PyPI version Conda-Forge PyPI platforms

GitHub Discussion

This is the python package containing schemas and helper functions enabling analyzers to work with ATLAS datasets (Monte Carlo and Data), using coffea.

Hello World

The simplest example is to just get started processing the file as expected:

from atlas_schema.schema import NtupleSchema
from coffea import dataset_tools
import awkward as ak

fileset = {"ttbar": {"files": {"path/to/ttbar.root": "tree_name"}}}
samples, report = dataset_tools.preprocess(fileset)


def noop(events):
    return ak.fields(events)


fields = dataset_tools.apply_to_fileset(noop, samples, schemaclass=NtupleSchema)
print(fields)

which produces something similar to

{
    "ttbar": [
        "dataTakingYear",
        "mcChannelNumber",
        "runNumber",
        "eventNumber",
        "lumiBlock",
        "actualInteractionsPerCrossing",
        "averageInteractionsPerCrossing",
        "truthjet",
        "PileupWeight",
        "RandomRunNumber",
        "met",
        "recojet",
        "truth",
        "generatorWeight",
        "beamSpotWeight",
        "trigPassed",
        "jvt",
    ]
}

However, a more involved example to apply a selection and fill a histogram looks like below:

import awkward as ak
from hist import Hist
import matplotlib.pyplot as plt
from coffea import processor
from distributed import Client

from atlas_schema.schema import NtupleSchema


class MyFirstProcessor(processor.ProcessorABC):
    def __init__(self):
        pass

    def process(self, events):
        dataset = events.metadata["dataset"]
        h_ph_pt = (
            Hist.new.StrCat(["all", "pass", "fail"], name="isEM")
            .Regular(200, 0.0, 2000.0, name="pt", label="$pt_{\gamma}$ [GeV]")
            .Int64()
        )

        cut = ak.all(events.ph.isEM, axis=1)
        h_ph_pt.fill(isEM="all", pt=ak.firsts(events.ph.pt / 1.0e3))
        h_ph_pt.fill(isEM="pass", pt=ak.firsts(events[cut].ph.pt / 1.0e3))
        h_ph_pt.fill(isEM="fail", pt=ak.firsts(events[~cut].ph.pt / 1.0e3))

        return {
            dataset: {
                "entries": ak.num(events, axis=0),
                "ph_pt": h_ph_pt,
            }
        }

    def postprocess(self, accumulator):
        pass


if __name__ == "__main__":
    client = Client()

    fileset = {"700352.Zqqgamma.mc20d.v1": {"files": {"ntuple.root": "analysis"}}}

    run = processor.Runner(
        executor=processor.IterativeExecutor(compression=None),
        schema=NtupleSchema,
        savemetrics=True,
    )

    out, metrics = run(fileset, processor_instance=MyFirstProcessor())

    print(out)
    print(metrics)

    fig, ax = plt.subplots()
    computed["700352.Zqqgamma.mc20d.v1"]["ph_pt"].plot1d(ax=ax)
    ax.set_xscale("log")
    ax.legend(title="Photon pT for Zqqgamma")

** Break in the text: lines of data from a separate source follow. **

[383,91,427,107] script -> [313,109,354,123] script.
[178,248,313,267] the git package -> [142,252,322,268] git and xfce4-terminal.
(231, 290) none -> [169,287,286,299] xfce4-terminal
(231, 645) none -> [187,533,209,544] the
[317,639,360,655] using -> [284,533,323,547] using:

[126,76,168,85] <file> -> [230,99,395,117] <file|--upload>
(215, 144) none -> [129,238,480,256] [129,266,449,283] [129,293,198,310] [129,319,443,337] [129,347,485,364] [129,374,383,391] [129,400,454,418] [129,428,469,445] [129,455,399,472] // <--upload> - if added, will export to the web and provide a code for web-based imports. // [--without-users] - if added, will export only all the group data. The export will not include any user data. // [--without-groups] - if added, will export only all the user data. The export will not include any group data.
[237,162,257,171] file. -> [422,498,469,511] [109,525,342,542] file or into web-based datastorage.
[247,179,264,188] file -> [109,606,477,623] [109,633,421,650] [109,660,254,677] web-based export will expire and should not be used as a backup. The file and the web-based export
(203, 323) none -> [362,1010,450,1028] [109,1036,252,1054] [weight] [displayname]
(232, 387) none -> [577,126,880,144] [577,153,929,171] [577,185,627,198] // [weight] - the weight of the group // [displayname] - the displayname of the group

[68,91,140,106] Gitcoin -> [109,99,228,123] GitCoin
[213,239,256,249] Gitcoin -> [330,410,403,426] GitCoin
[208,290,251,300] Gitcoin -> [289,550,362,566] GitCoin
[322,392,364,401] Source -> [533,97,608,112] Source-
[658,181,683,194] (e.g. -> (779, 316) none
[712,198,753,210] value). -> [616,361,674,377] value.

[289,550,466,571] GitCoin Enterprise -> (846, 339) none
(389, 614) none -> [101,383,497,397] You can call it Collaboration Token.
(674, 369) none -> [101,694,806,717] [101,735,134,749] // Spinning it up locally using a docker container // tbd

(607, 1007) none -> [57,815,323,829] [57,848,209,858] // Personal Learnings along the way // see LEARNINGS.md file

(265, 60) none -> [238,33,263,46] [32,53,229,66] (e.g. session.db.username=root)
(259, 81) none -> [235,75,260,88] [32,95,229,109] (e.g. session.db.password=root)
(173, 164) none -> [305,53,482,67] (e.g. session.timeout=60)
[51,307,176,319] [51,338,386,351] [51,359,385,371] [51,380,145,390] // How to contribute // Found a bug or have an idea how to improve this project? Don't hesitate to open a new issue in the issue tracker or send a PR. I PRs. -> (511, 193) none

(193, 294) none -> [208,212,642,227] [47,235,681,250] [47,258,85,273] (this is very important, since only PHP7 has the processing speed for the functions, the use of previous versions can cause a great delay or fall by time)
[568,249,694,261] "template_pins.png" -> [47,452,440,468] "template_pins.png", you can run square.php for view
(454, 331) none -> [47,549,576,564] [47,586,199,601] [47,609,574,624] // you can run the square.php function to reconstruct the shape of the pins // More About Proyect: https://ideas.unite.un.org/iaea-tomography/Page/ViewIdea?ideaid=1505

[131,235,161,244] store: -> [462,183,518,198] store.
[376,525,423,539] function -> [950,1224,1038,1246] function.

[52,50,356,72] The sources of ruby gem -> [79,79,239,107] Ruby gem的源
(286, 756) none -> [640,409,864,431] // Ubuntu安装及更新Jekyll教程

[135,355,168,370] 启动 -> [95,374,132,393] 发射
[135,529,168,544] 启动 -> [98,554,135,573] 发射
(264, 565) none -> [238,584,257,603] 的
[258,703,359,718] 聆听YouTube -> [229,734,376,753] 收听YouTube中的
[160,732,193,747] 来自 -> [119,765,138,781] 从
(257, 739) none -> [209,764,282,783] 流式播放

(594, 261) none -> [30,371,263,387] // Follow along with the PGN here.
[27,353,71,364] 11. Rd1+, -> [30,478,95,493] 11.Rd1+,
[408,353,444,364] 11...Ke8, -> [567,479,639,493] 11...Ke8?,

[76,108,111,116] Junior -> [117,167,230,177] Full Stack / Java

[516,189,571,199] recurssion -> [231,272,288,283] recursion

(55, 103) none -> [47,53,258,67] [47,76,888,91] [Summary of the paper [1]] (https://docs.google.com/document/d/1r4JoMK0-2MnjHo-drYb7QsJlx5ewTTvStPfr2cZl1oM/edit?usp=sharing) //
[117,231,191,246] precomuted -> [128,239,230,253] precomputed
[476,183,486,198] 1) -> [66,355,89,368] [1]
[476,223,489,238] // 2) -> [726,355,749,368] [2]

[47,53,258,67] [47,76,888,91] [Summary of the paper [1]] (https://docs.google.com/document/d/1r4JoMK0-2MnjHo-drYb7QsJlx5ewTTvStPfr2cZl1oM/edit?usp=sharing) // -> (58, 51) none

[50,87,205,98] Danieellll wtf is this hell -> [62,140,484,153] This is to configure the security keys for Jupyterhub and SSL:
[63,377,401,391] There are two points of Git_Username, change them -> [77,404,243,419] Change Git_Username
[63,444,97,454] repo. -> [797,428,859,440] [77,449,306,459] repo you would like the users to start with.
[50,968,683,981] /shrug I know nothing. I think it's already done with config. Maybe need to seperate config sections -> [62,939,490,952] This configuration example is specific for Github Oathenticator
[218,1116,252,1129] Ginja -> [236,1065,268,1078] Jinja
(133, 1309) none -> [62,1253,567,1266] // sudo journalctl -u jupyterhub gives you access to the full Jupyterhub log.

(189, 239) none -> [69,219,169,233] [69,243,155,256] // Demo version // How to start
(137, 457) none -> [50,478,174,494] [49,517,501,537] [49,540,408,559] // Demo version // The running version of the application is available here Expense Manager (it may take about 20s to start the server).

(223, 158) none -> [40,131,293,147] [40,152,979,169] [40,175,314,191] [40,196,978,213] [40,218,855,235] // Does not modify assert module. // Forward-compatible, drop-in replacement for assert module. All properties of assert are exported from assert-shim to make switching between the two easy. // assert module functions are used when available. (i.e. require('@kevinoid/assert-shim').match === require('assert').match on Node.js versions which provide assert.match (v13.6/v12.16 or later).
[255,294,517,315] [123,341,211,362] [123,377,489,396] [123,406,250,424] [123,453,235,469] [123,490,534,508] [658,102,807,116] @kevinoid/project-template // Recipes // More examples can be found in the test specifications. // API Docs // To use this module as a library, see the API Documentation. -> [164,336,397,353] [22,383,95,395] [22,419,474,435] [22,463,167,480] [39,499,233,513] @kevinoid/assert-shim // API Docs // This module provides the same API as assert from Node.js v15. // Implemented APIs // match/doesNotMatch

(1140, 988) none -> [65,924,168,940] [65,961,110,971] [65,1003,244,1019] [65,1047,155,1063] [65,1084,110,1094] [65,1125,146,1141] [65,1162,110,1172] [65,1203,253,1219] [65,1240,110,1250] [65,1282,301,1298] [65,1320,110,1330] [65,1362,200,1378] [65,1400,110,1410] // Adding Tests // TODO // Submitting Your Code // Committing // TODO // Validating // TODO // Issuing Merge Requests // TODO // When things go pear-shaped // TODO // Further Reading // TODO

    fig.savefig("ph_pt.pdf")

which produces

three stacked histograms of photon pT, with each stack corresponding to: no selection, requiring the isEM flag, and inverting the isEM requirement

Processing with Systematic Variations

For analyses requiring systematic uncertainty evaluation, you can easily iterate over all systematic variations using the new events["NOSYS"] alias and systematic_names property:

import awkward as ak
from hist import Hist
from coffea import processor
from atlas_schema.schema import NtupleSchema


class SystematicsProcessor(processor.ProcessorABC):
    def __init__(self):
        self.h = (
            Hist.new.StrCat([], name="variation", growth=True)
            .Regular(50, 0.0, 500.0, name="jet_pt", label="Leading Jet $p_T$ [GeV]")
            .Int64()
        )

    def process(self, events):
        dsid = events.metadata["dataset"]

        # Process all systematic variations including nominal ("NOSYS")
        for variation in events.systematic_names:
            event_view = events[variation]

            # Fill histogram with leading jet pT for this systematic variation
            leading_jet_pt = event_view.jet.pt[:, 0] / 1_000  # Convert MeV to GeV
            weights = (
                event_view.weight.mc
                if hasattr(event_view, "weight")
                else ak.ones_like(leading_jet_pt)
            )

            self.h.fill(variation=variation, jet_pt=leading_jet_pt, weight=weights)

        return {
            "hist": self.h,
            "meta": {"sumw": {dsid: {(events.metadata["fileuuid"], ak.sum(weights))}}},
        }

    def postprocess(self, accumulator):
        return accumulator

This approach allows you to seamlessly process both nominal and systematic variations in a single loop, eliminating the need for special-case handling of the nominal variation.

Developer Notes

Converting Enums from C++ to Python

This useful vim substitution helps:

%s/    \([A-Za-z]\+\)\s\+=  \(\d\+\),\?/    \1: Annotated[int, "\1"] = \2

Project details


Download files

Download the file for your platform. If you're not sure which to choose, learn more about installing packages.

Source Distribution

atlas_schema-0.5.0.tar.gz (23.9 kB view details)

Uploaded Source

Built Distribution

If you're not sure about the file name format, learn more about wheel file names.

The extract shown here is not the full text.